[Modification records]
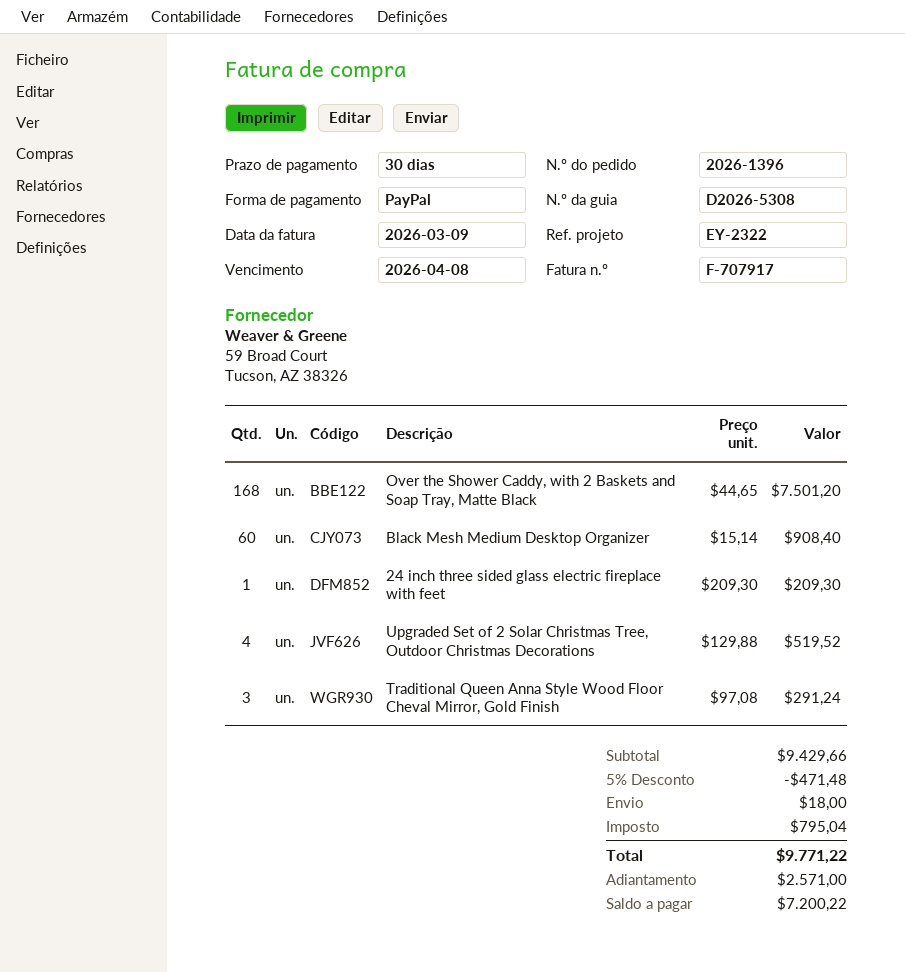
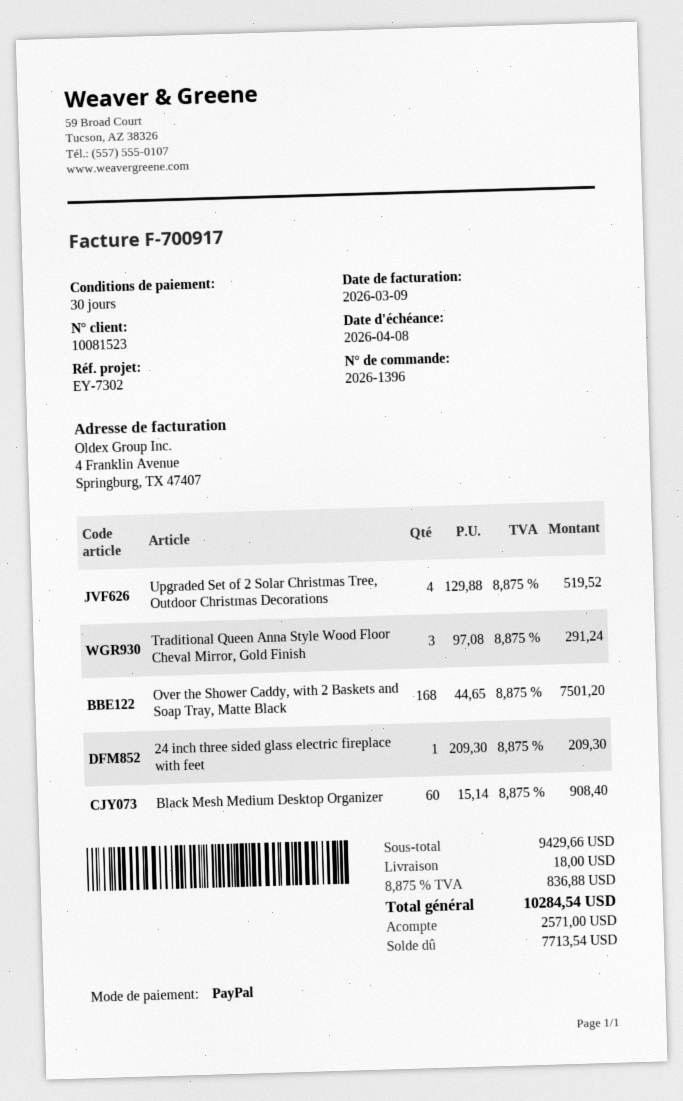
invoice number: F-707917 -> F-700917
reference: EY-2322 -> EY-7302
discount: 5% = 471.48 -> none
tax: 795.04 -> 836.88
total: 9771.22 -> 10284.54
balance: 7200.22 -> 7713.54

--

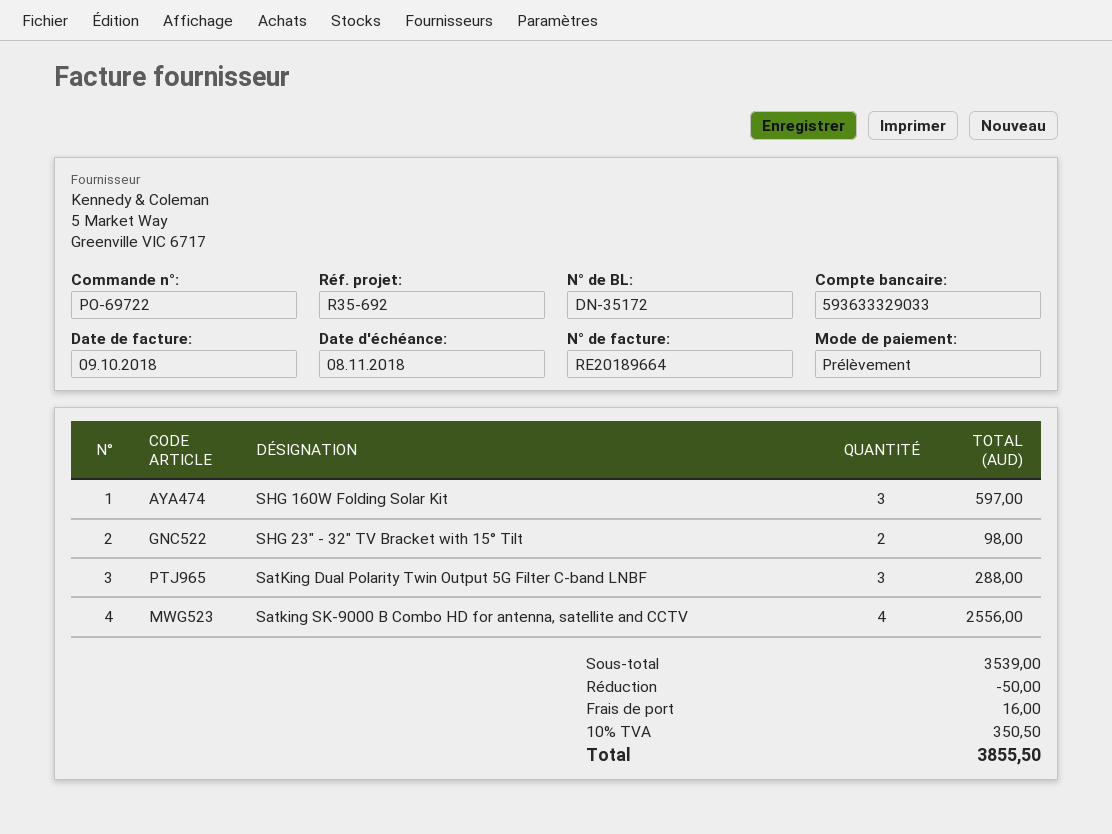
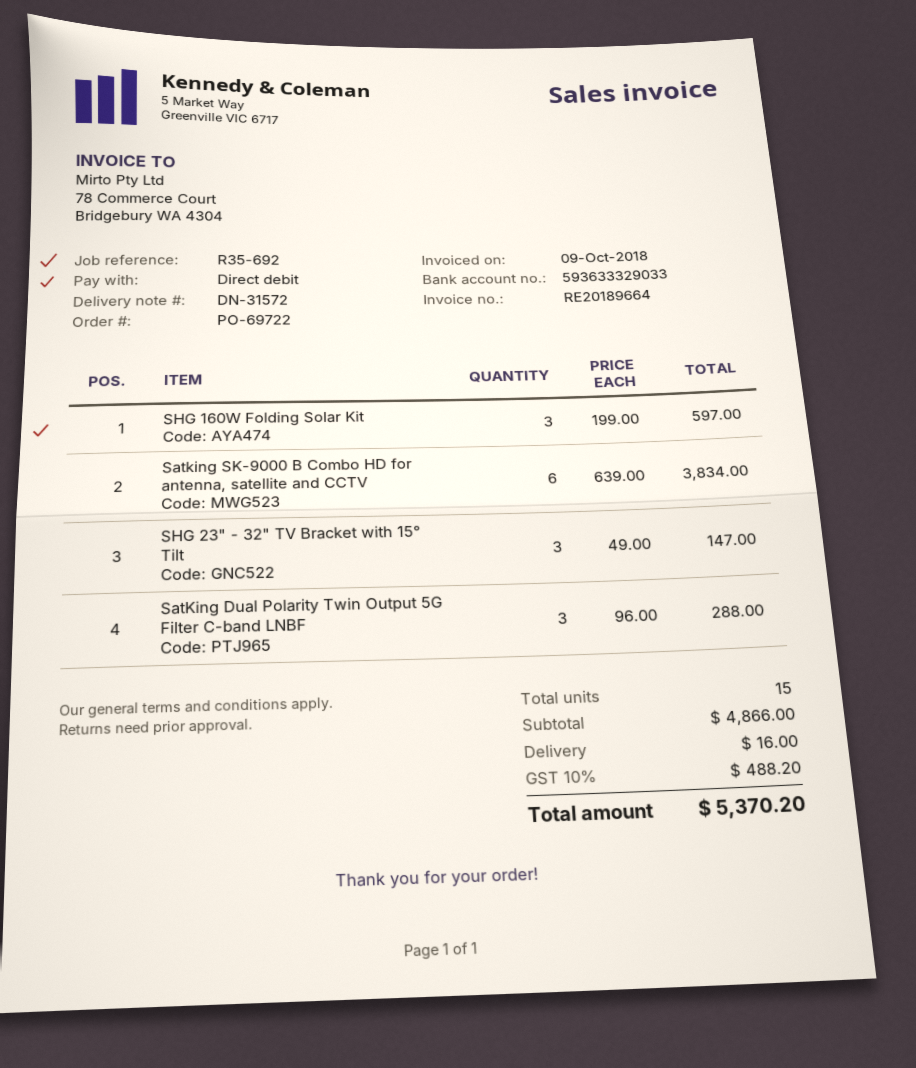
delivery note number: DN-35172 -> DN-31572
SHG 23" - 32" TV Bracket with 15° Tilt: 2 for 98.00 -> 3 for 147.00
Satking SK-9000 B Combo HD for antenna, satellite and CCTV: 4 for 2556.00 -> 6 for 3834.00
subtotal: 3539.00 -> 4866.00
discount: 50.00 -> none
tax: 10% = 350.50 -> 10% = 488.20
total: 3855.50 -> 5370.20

**Problem requirements:** The answer must consist of every line from the entries above that contains "discount".

**Result for this task:**
discount: 5% = 471.48 -> none
discount: 50.00 -> none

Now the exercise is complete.